Я не собираюсь делиться этими своими мыслями с Ташевым. Я поехал во Врацу потому, что боялся, что мы напрасно теряем время. Бабаколев переселился в мир иной позавчера, а сорока часов может оказаться достаточно для того, кто помог ему в этом переселении. Застаю лейтенанта в его кабинете сидящим в полном одиночестве под высокой настольной лампой, похожей на неподвижную цаплю. Сноп света падает на голову Ташева, она словно в женском чепчике, на столе в беспорядке валяются открытые панки, исписанные листы бумаги и стоят три чашки с остывшим кофе, что ясно показывает: юноша не собирается скоро ложиться в постель. «Сам познакомился с бессонницей, — думаю я довольно. — Выйдет, выйдет охотничий пес из этого вчерашнего щенка!»

— Товарищ полковник, — встрепенувшись от неожиданности, он смотрит на меня, — разрешите доложить!

— Я, мой дорогой, вам не начальник, — останавливаю я его. — Кроме того, первым буду докладывать я.

Бросив плащ на письменный стол, я опускаюсь на диван неопределенного зеленовато-защитного цвета — диван этот вполне мог бы служить рекламой нашей отечественной мебельной промышленности. Затем, закурив, медленно и подробно рассказываю о своей поездке, во врачанскую тюрьму, стараясь ничего не упустить, и в заключение читаю данные, занесенные мной в записную книжку.

— Оба типа, поехавшие в Софию, заслуживают особого внимания, — говорю небрежно. — Один потому, что крупный мужик и наверняка покупает одежду и обувь в магазине «Гигант», а другой потому, что, на мой взгляд, большой хитрец… он может оказаться и кудрявым.
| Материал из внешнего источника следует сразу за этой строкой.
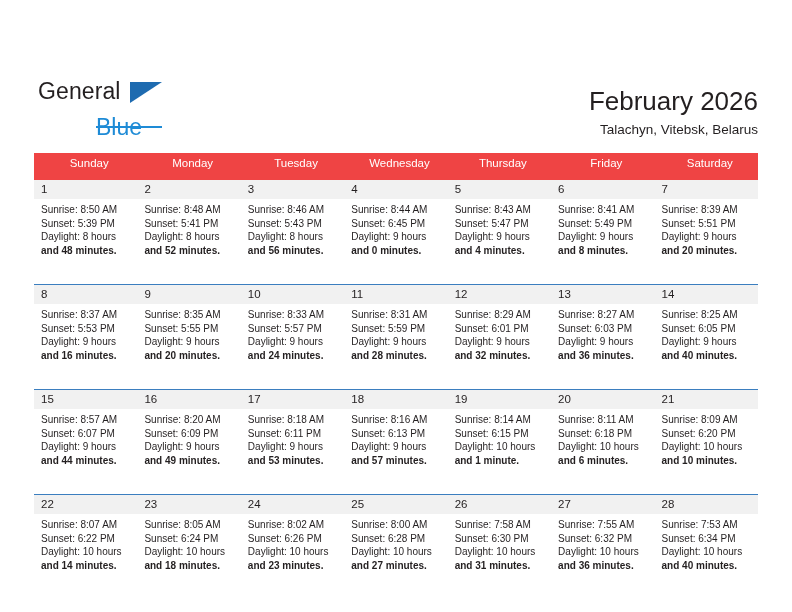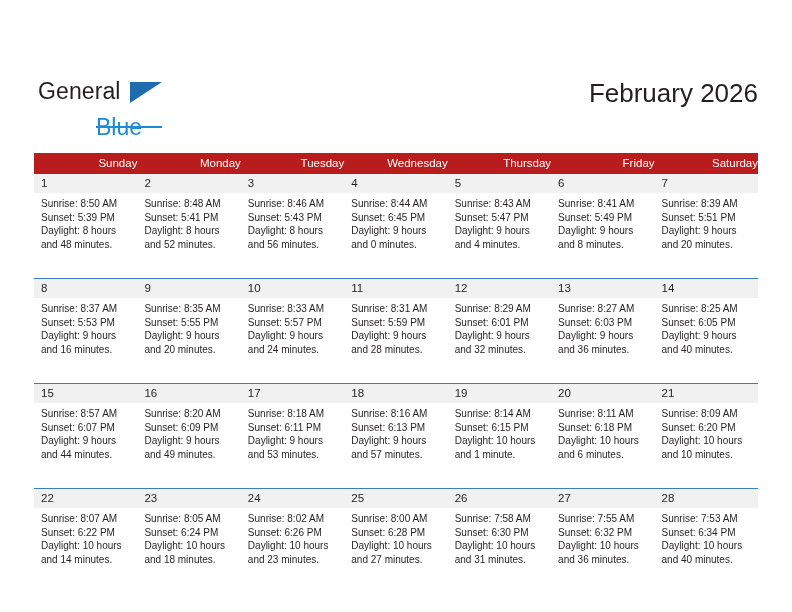"February 2026" .title-block { top: 0 -> 8px }
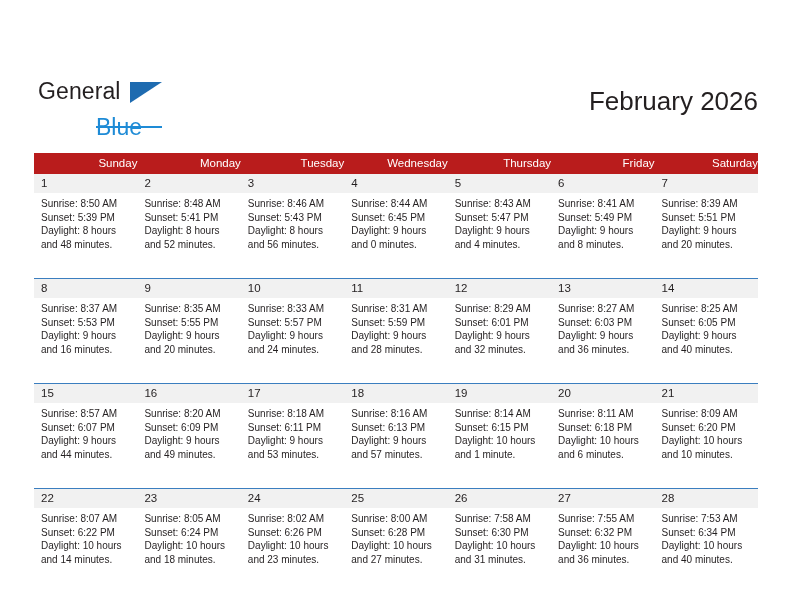"Talachyn, Vitebsk, Belarus" div.cal-subtitle { html: none -> <div>Talachyn, Vitebsk, Belarus</div> }
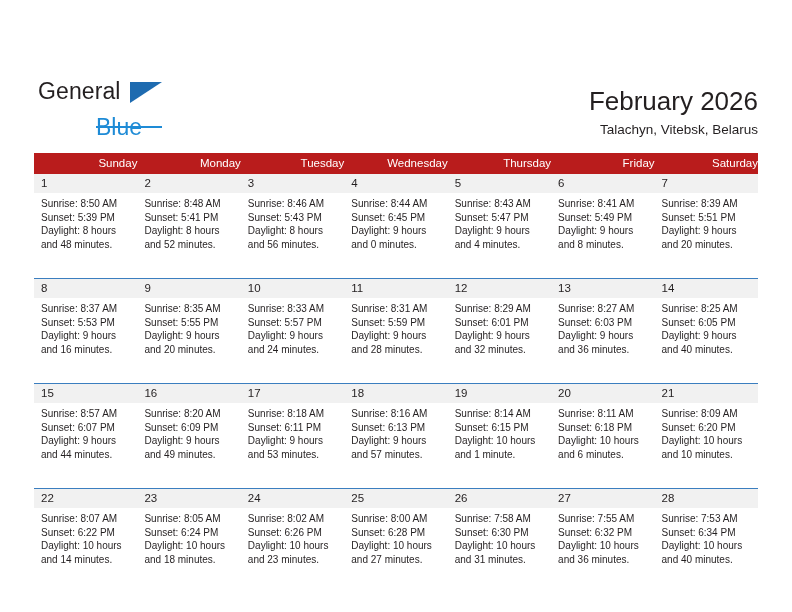"Sunday" .calendar th { background: #b91c1c -> #ef4444; padding: 4px 0 5px 7px -> 4px 0 11px 7px; text-align: right -> center }
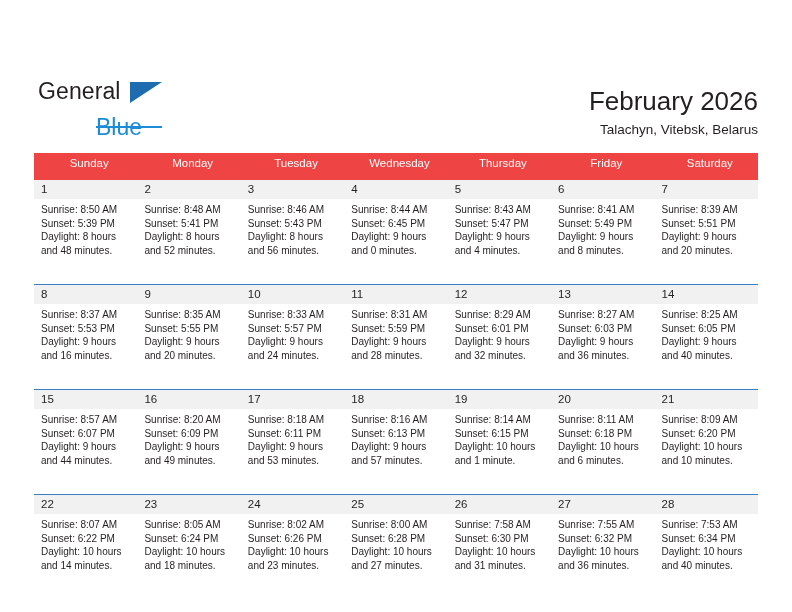"and 48 minutes." .cell-body .dl2 { font-weight: none -> bold }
Ташев не скрывает своего разочарования: я привез ему из живописной Врацы не разгадку, а лишь туманные предположения. Тот факт, что вышеупомянутые ребятки делили камеру с Бабаколевым, а потом переселились в Софию, что между ними не может не существовать какой-либо тайны, самое меньшее — какого-нибудь пережитого напряжения, кажется лейтенанту маловажным, не заслуживающим внимания. Не убеждают его и мои слова о том, что заключенные, оказавшиеся в вакууме свободы, иногда испытывают неистовую кастовую близость. Он торопится утвердить себя или перед самим собой, или перед своими начальниками, он нетерпелив, как роженица… а может, какая-нибудь личная драма гнетет его. Он переутомлен и раздражителен; сейчас сноп света от лампы падает перед ним, удаляя от меня его лицо, отделяя его прозрачной завесой.

— Можно взять у вас сигарету? — Сегодня все некурящие стреляют у меня «Арду» с фильтром.

— Смотрите, вы так научитесь у меня курить! — Я подталкиваю к нему начну сигарет. — Остается только научить вас улыбаться.